According to the study, enterprise investments in the this "digital universe" have increased 50 percent to US$4 trillion since 2005. EMC defines such investments to include cloud, hardware, software and services, as well as the manpower needed to create, manage, store and generate revenue from the information.

"Big data is forcing change in the way businesses manage and extract value from their most important asset--information," said Jeremy Burton, chief marketing officer of EMC, in the report.

IDC noted that the skills, experience and resources required to manage the flood of data and resources were not keeping pace with staffing.

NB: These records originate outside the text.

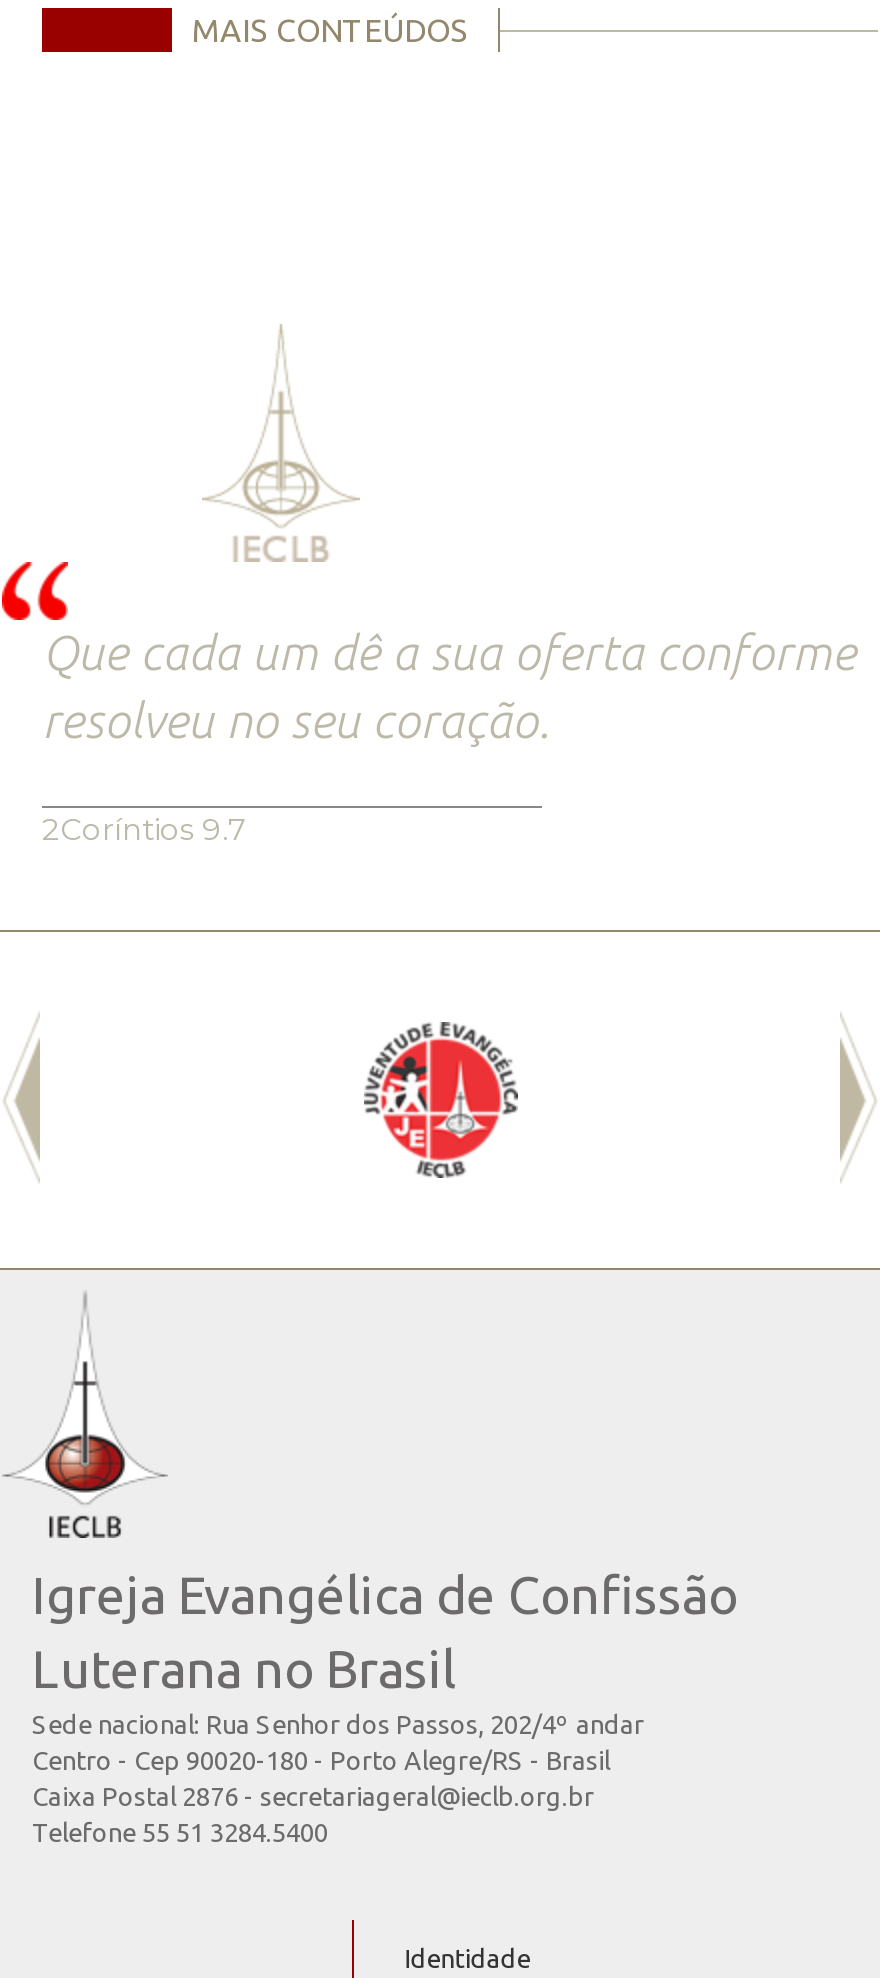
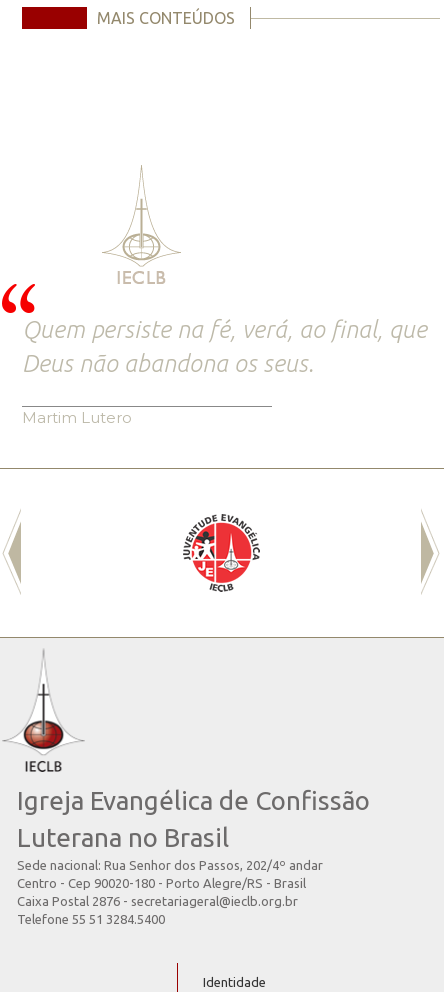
- Que cada um dê a sua oferta conforme
- resolveu no seu coração.
+ Quem persiste na fé, verá, ao final, que
+ Deus não abandona os seus.

- 2Coríntios 9.7
+ Martim Lutero
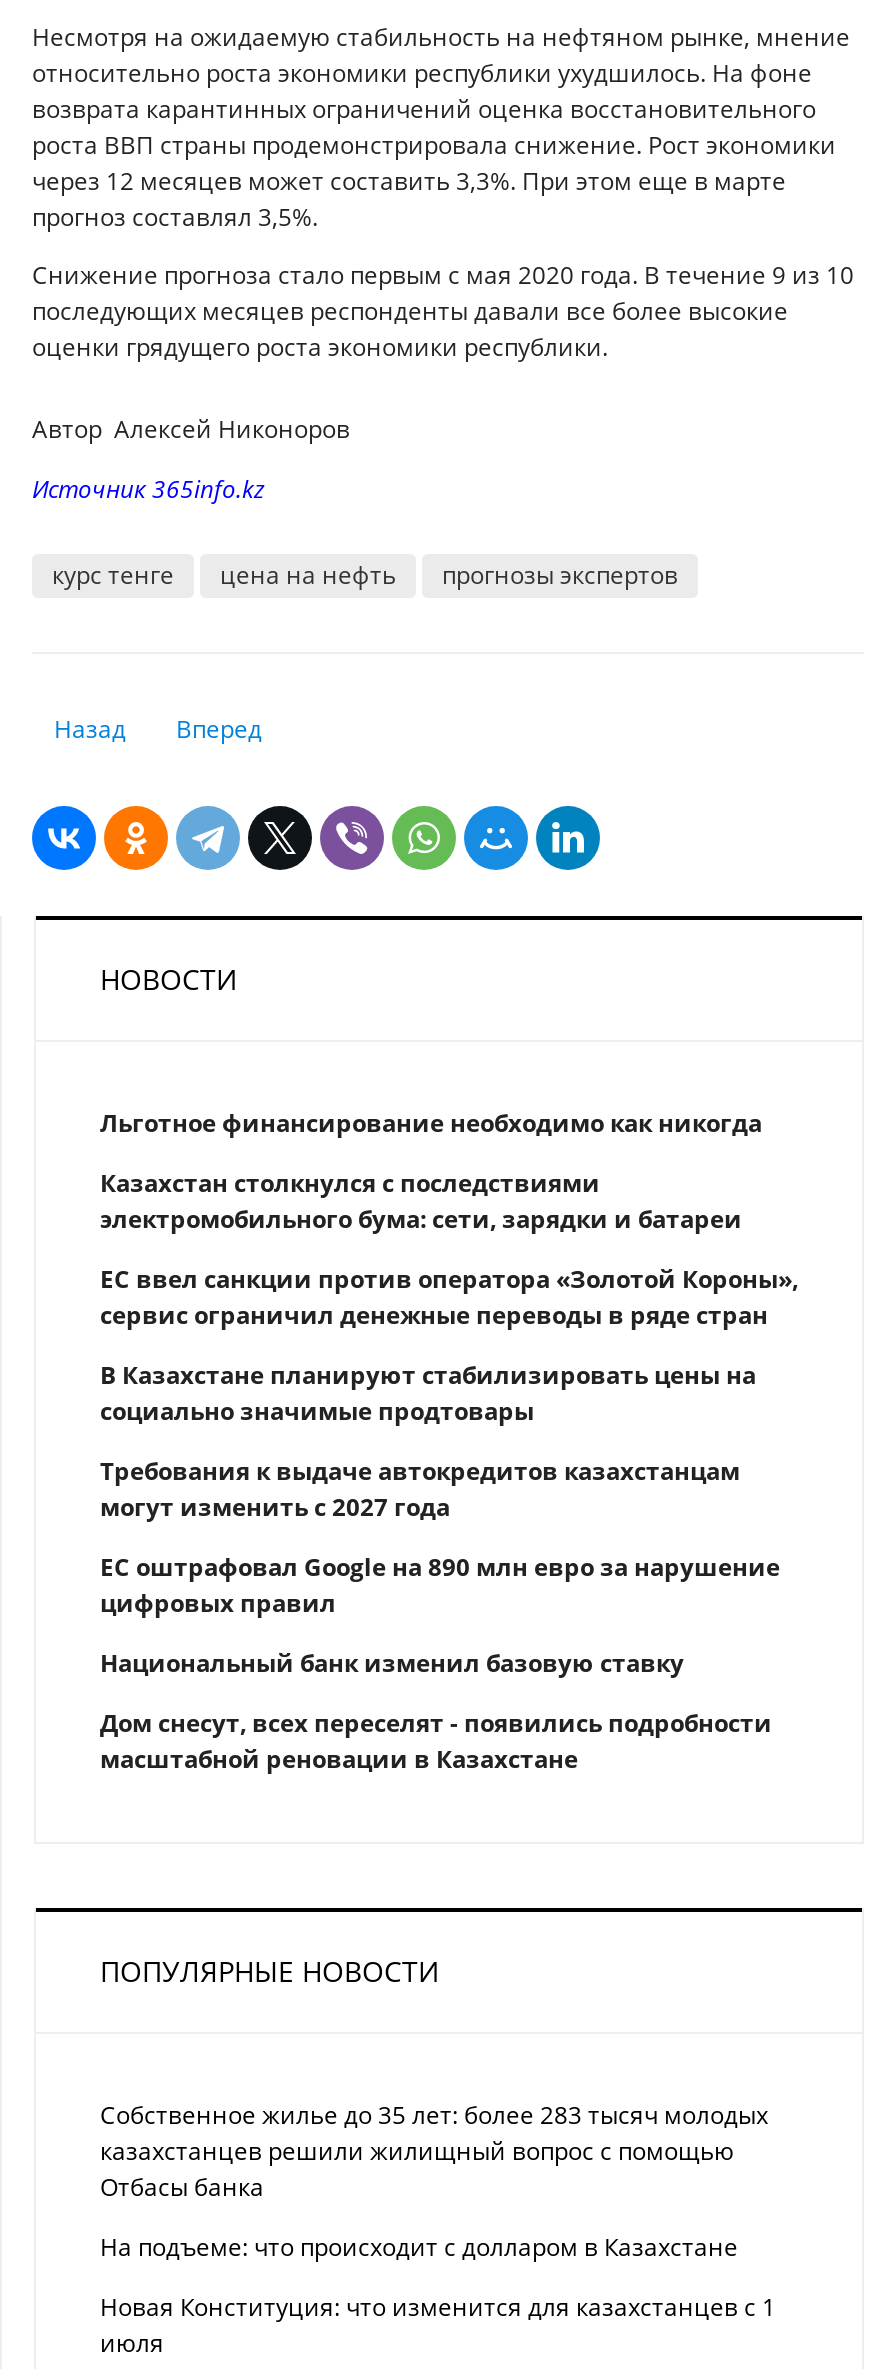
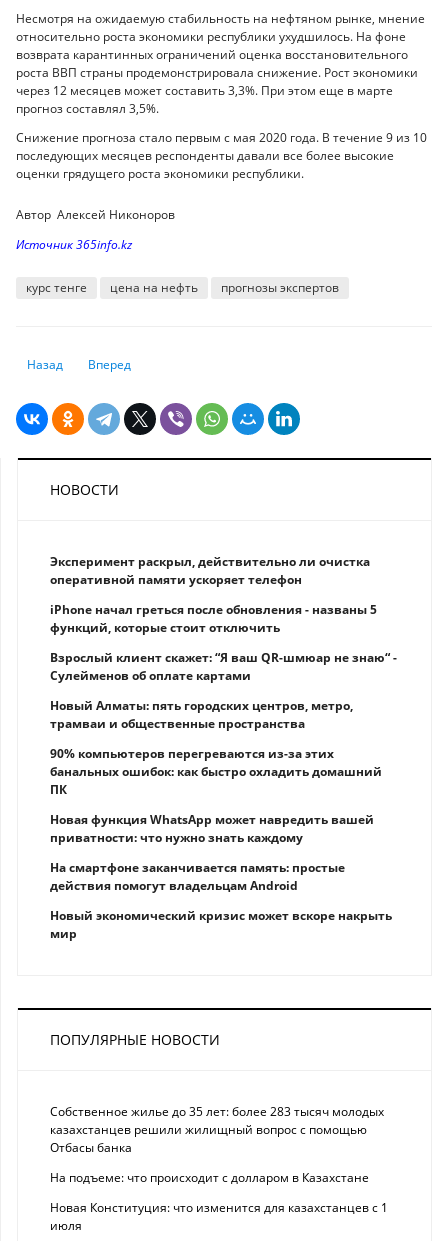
- Льготное финансирование необходимо как никогда
+ Эксперимент раскрыл, действительно ли очистка
+ оперативной памяти ускоряет телефон

- Казахстан столкнулся с последствиями
- электромобильного бума: сети, зарядки и батареи
+ iPhone начал греться после обновления - названы 5
+ функций, которые стоит отключить

- ЕС ввел санкции против оператора «Золотой Короны»,
- сервис ограничил денежные переводы в ряде стран
+ Взрослый клиент скажет: “Я ваш QR-шмюар не знаю“ -
+ Сулейменов об оплате картами

- В Казахстане планируют стабилизировать цены на
- социально значимые продтовары
+ Новый Алматы: пять городских центров, метро,
+ трамваи и общественные пространства

- Требования к выдаче автокредитов казахстанцам
- могут изменить с 2027 года
+ 90% компьютеров перегреваются из-за этих
+ банальных ошибок: как быстро охладить домашний
+ ПК

- ЕС оштрафовал Google на 890 млн евро за нарушение
- цифровых правил
+ Новая функция WhatsApp может навредить вашей
+ приватности: что нужно знать каждому

- Национальный банк изменил базовую ставку
+ На смартфоне заканчивается память: простые
+ действия помогут владельцам Android

- Дом снесут, всех переселят - появились подробности
- масштабной реновации в Казахстане
+ Новый экономический кризис может вскоре накрыть
+ мир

And the data growth is expected to escalate, pushing up the volume of systems administrators will need to manage.

In fact, the research firm noted that by 2020, IT departments worldwide will need to administer 10 times the number of servers--both virtual and physical--50 times the amount of data, and 75 times more files which will be driven by the use of embedded systems including sensors. The number of IT administrators needed to manage this will grow by 1.5 times, IDC estimated.

In addition, while cloud computing still accounts for 2 percent of today's IT spending, IDC estimated that, by 2015, nearly 20 percent of information will be "touched" by cloud computing service providers and as much as 10 percent will be maintained in a cloud.

It identified technology and money as the forces driving this data growth. And while "information taming" technologies had driven down the cost of creating, capturing, managing and storing information to one-sixth of what it was in 2005, the digital universe's growth will continue to outpace that of storage capacity.

These new technologies which are increasingly dealing with real-time data can help organizations gain insights from their unstructured data, which accounted for more than 90 percent of the digital universe, IDC noted, adding that they would also aid in cutting costs such as deduplication, auto-tiering and virtualization.

However, while the data growth can be overwhelming, there is a silver lining. Burton said: "The chaotic volume of information that continues growing relentlessly presents an endless amount of opportunity, driving transformational societal, technological, scientific and economic changes."